When using LLMs, we often encounter situations where, when our questions exceed the knowledge range of the LLM, it either explains that the question is beyond its knowledge scope (this is the knowledge limitation of LLMs) or it confidently makes up some answers (this is what we call LLM hallucination).

To address these issues of LLMs, the RAG (Retrieval-Augmented Generation) technology has emerged. The main principle of RAG is to vectorize documents for storage, retrieve relevant documents through vector searches when questions are posed, and then send the documents as context along with the questions to the LLM, allowing it to generate answers. With the support of relevant documents, the LLM will reference these documents in content generation, effectively solving the hallucination problem of LLMs. At the same time, RAG allows LLMs to quickly access the latest information. Typically, to update LLMs with new information, they need to be retrained, which can be costly whether through pre-training or fine-tuning. RAG only requires the latest documents to be added to the database, allowing the LLM to access the latest information through vector retrieval.

Keyword Retrieval and Semantic Retrieval

Technologies related to RAG include vector retrieval, also known as semantic retrieval. It differs from traditional keyword retrieval, which relies on finding exact matches of words or phrases used in the query within documents. It typically focuses only on literal matches without considering the context or semantic meaning of the query, while semantic retrieval aims to understand the intent and contextual meaning of the query, not just word matching. It improves retrieval relevance by analyzing the semantic relationships of words (such as synonyms and word sense disambiguation).

For example, if we input Apple 2024 new product launch, keyword retrieval may return any news release about Apple in 2024, but it may also include information about new varieties of the fruit apple. Semantic retrieval, on the other hand, will find news related to the latest electronic product launches by Apple while ignoring content related to the fruit apple.

Although Elasticsearch (hereinafter referred to as ES) initially started as a full-text search engine, i.e., keyword retrieval, with the development of vector retrieval technology, ES has also begun to support vector retrieval, making it a database that can perform both keyword and semantic retrieval. Next, we will introduce the deployment of the ES database.

Deploying Elasticsearch

The simplest way to deploy ES is through Docker. First, you need to install Docker; you can refer to the official installation documentation^[1].

After installing Docker, you can start installing ES. We need to use the latest version of ES since it includes vector retrieval functionality. The current latest version is 8.11.3, and the installation command is as follows:

docker run -d --name es -p 9200:9200 -p 9300:9300 -e "discovery.type=single-node" elasticsearch:8.11.3

Use the docker run command to start the ES service. The -d parameter indicates that it runs in the background, the --name parameter specifies the container name, the -p parameter indicates port mapping, and the -e parameter indicates environment variables. The elasticsearch:8.11.3 indicates using the elasticsearch image of the relevant version. If you are deploying on a single machine, you do not need to map the 9300 port, which is mainly used for communication between internal nodes of the ES cluster.

Changing the ES User Password

The default configuration of ES enables security authentication, which means you need to authenticate with a username and password when accessing ES. Therefore, we need to obtain the username and password for ES. The default user of ES is elastic. If you are unsure of this user’s password, you can reset it using the following command:

# Enter the ES container
$ docker exec -it es bash
# Reset password
$ bin/elasticsearch-reset-password -u elastic -i
This tool will reset the password of the [elastic] user.
You will be prompted to enter the password.
Please confirm that you would like to continue [y/N]y


Enter password for [elastic]:
Re-enter password for [elastic]:
Password for the [elastic] user successfully reset.
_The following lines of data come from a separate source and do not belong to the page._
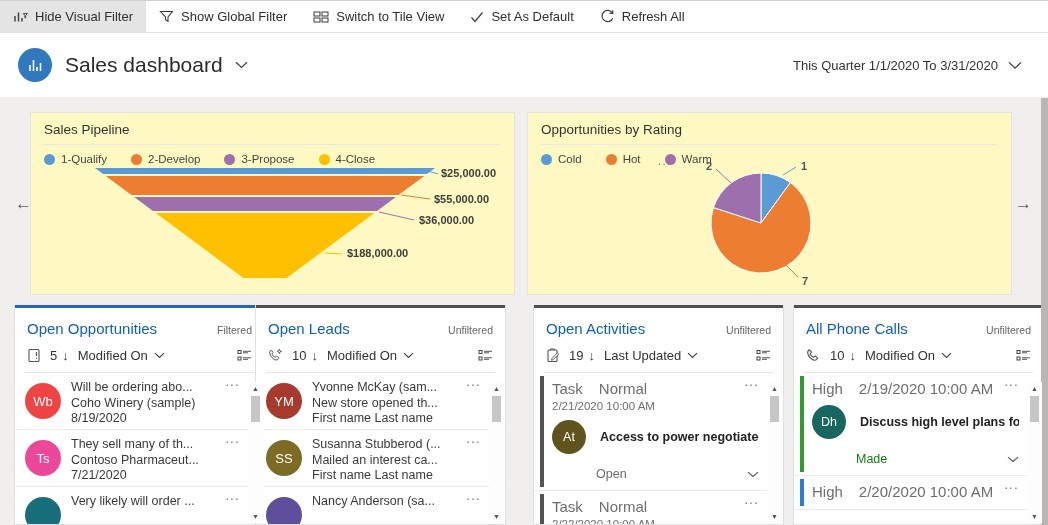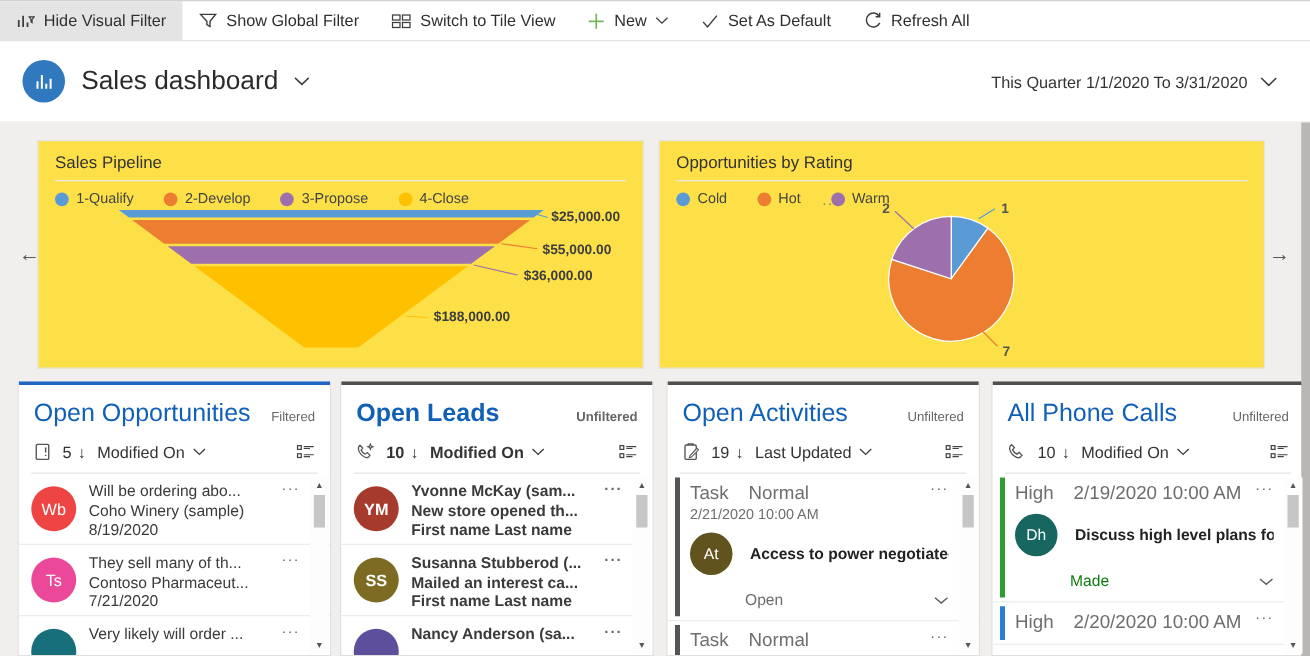--- a/index.html
+++ b/index.html
@@ -16,39 +16,39 @@
   .tb { display:flex; align-items:center; gap:7px; padding:0 13px; font-size:13px; color:#2f2f2f; cursor:pointer; }
   .tb.sel { background:#e4e4e4; }
   .tb svg { flex:none; }
   
   .header { height:64px; background:#fff; display:flex; align-items:center; padding:0 26px 0 18px; }
   .hd-icon { width:34px; height:34px; border-radius:50%; background:#3079bf; display:flex; align-items:center; justify-content:center; margin-right:13px; flex:none; }
   .hd-title { font-size:21px; color:#2b2b2b; }
   .hd-chev { margin-left:12px; display:flex; }
   .hd-right { margin-left:auto; display:flex; align-items:center; gap:10px; font-size:13px; color:#333; }
   
-  .chart-card { position:absolute; top:112px; width:485px; height:183px; background:#fde047; border:1px solid #e3e3e3; }
+  .chart-card { position:absolute; top:112px; width:485px; height:183px; background:#fef9c3; border:1px solid #e3e3e3; }
   #chart1 { left:30px; } #chart2 { left:527px; }
   .cc-title { font-size:13.5px; color:#333; padding:9px 13px 7px; }
   .cc-div { height:1px; background:#e8e8e8; margin:0 13px; }
   .cc-legend { display:flex; align-items:center; gap:24px; padding:8px 13px 2px; font-size:11.5px; color:#444; }
   .leg-item { display:flex; align-items:center; gap:6px; }
   .leg-dot { width:11px; height:11px; border-radius:50%; flex:none; }
   .funnel-svg { position:absolute; left:4px; top:53px; }
   .pie-svg { position:absolute; left:118px; top:48px; }
   .pie-more { position:absolute; left:130px; top:42px; color:#7a7a7a; font-size:11px; letter-spacing:1.5px; }
   .nav-arrow { position:absolute; font-size:17px; color:#5a5a5a; cursor:pointer; line-height:1; }
   #prev { left:15px; top:195px; } #next { left:1015px; top:195px; }
   .edge-strip { position:absolute; right:0; top:98px; width:7px; height:427px; background:#b9b7b5; }
   
   .panel { position:absolute; top:305px; width:251px; height:220px; background:#fff; border:1px solid #e0e0e0; border-top:none; overflow:hidden; }
-  #p0 { left:14px; } #p1 { left:272px;font-weight:bold; } #p2 { left:533px; } #p3 { left:793px; }
+  #p0 { left:14px; } #p1 { left:255px; } #p2 { left:533px; } #p3 { left:793px; }
   .panel-accent { height:3px; }
   .panel-head { display:flex; justify-content:space-between; align-items:baseline; padding:12px 12px 0 12px; }
-  .panel-title { font-size:20px; color:#1160b7; cursor:pointer; }
+  .panel-title { font-size:15px; color:#1160b7; cursor:pointer; }
   .panel-badge { font-size:10.5px; color:#666; }
   .panel-tools { display:flex; align-items:center; margin:0 10px; padding:11px 2px 9px; border-bottom:1px solid #e4e4e4; color:#333; }
   .pt-icon { margin-right:9px; display:flex; }
   .pt-count { font-size:13px; margin-right:5px; }
   .pt-sortarrow { font-size:13px; margin-right:9px; }
   .pt-sort { font-size:13px; margin-right:6px; }
   .pt-view { margin-left:auto; display:flex; }
   
   .rec-row { position:relative; height:57px; border-bottom:1px solid #ececec; padding:7px 40px 0 56px; }
   .avatar { position:absolute; left:10px; top:10px; width:36px; height:36px; border-radius:50%; color:#fff; font-size:13px; display:flex; align-items:center; justify-content:center; }
@@ -88,29 +88,20 @@
     <span>Show Global Filter</span>
   </div>
   <div class="tb">
     <svg width="16" height="15" viewBox="0 0 16 15">
         <rect x="1" y="3" width="6" height="4" fill="none" stroke="#3d3d3d"></rect>
         <rect x="9" y="3" width="6" height="4" fill="none" stroke="#3d3d3d"></rect>
         <rect x="1" y="9" width="6" height="4" fill="none" stroke="#3d3d3d"></rect>
         <rect x="9" y="9" width="6" height="4" fill="none" stroke="#3d3d3d"></rect>
       </svg>
     <span>Switch to Tile View</span>
-  </div>
-  <div class="tb">
-    <svg width="14" height="14" viewBox="0 0 14 14">
-        <path d="M7 1v12M1 7h12" stroke="#79b55e" stroke-width="1.4"></path>
-      </svg>
-    <span>New</span>
-    <svg width="11" height="7" viewBox="0 0 11 7">
-        <path d="M1 1.2l4.5 4.3L10 1.2" fill="none" stroke="#3f3f3f" stroke-width="1.1"></path>
-      </svg>
   </div>
   <div class="tb">
     <svg width="14" height="12" viewBox="0 0 14 12">
         <path d="M1.5 6.5l3.5 4L12.5 1.5" fill="none" stroke="#3d3d3d" stroke-width="1.2"></path>
       </svg>
     <span>Set As Default</span>
   </div>
   <div class="tb">
     <svg width="15" height="15" viewBox="0 0 15 15">
         <path d="M12.8 9.3A5.6 5.6 0 1 1 12.4 4" fill="none" stroke="#3d3d3d" stroke-width="1.2"></path>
Inside the ES container, we reset the password for the elastic user using the elasticsearch-reset-password command. After resetting, we can access ES by entering https://localhost:9200 in the browser (note that the URL is https, not http; we will discuss how to disable https later). When accessing for the first time, you will be prompted to enter the username and password:

After entering the username and password, we can see the JSON information related to ES.

Disabling ES SSL Authentication

To enhance system security, ES defaults to enabling SSL authentication, requiring the use of HTTPS protocol when accessing ES. However, if we are only using it locally, this level of security is not necessary, so we can disable SSL authentication by modifying the ES configuration file elasticsearch.yml. To modify this file, we first need to copy the default configuration file of ES to the local disk, then modify the configuration file, and finally mount the modified configuration file when starting the ES container.

First, we copy the configuration directory from the running ES container to the local disk, and then we can shut down the original ES container. The command is as follows:

# Copy configuration file
docker cp es:/usr/share/elasticsearch/config ./config
# Stop ES container
docker rm -f es

The config folder contains elasticsearch.yml and other configuration files. We then modify the elasticsearch.yml file to disable SSL authentication. The modified content is as follows:

# Enable encryption for HTTP API client connections, such as Kibana, Logstash, and Agents
xpack.security.http.ssl:
-  enabled: true
+  enabled: false
  keystore.path: certs/http.p12

# Enable encryption and mutual authentication between cluster nodes
xpack.security.transport.ssl:
-  enabled: true
+  enabled: false
  verification_mode: certificate
  keystore.path: certs/transport.p12
  truststore.path: certs/transport.p12

After modifying, we need to run a new ES container and mount the modified configuration file to the container. The command is as follows:

docker run -d --name es -p 9200:9200 -p 9300:9300 -v "$PWD/config":/usr/share/elasticsearch/config -e "discovery.type=single-node" elasticsearch:8.11.3

Once the container starts, we can access ES via http://localhost:9200. Note that since we redeployed the ES container, the previously modified user password will also become invalid, and we need to reset the user password again.

ES Monitoring Tools

If you want to view data in ES, using command-line tools may not be very convenient. Therefore, we need a GUI tool. Here, we recommend elasticvue^[2], a browser-based ES GUI tool that is very easy to install, also using Docker:

docker run -p 9080:8080 --name elasticvue -d cars10/elasticvue

Then we can access elasticvue by entering http://localhost:9080 in the browser. After entering the homepage, click the ADD ELASTICSEARCH CLUSTER button, and you will see the following interface:

According to the Configure prompts in the upper part of the figure, you need to modify the ES configuration file elasticsearch.yml to connect to elasticvue. The modification content can refer to the Configure section in the figure. After modifying, restart the ES container:

docker restart es

Then in elasticvue, add the ES cluster by entering the ES address http://localhost:9200 and choosing Basic auth to enter the username and password, thus connecting to our ES service.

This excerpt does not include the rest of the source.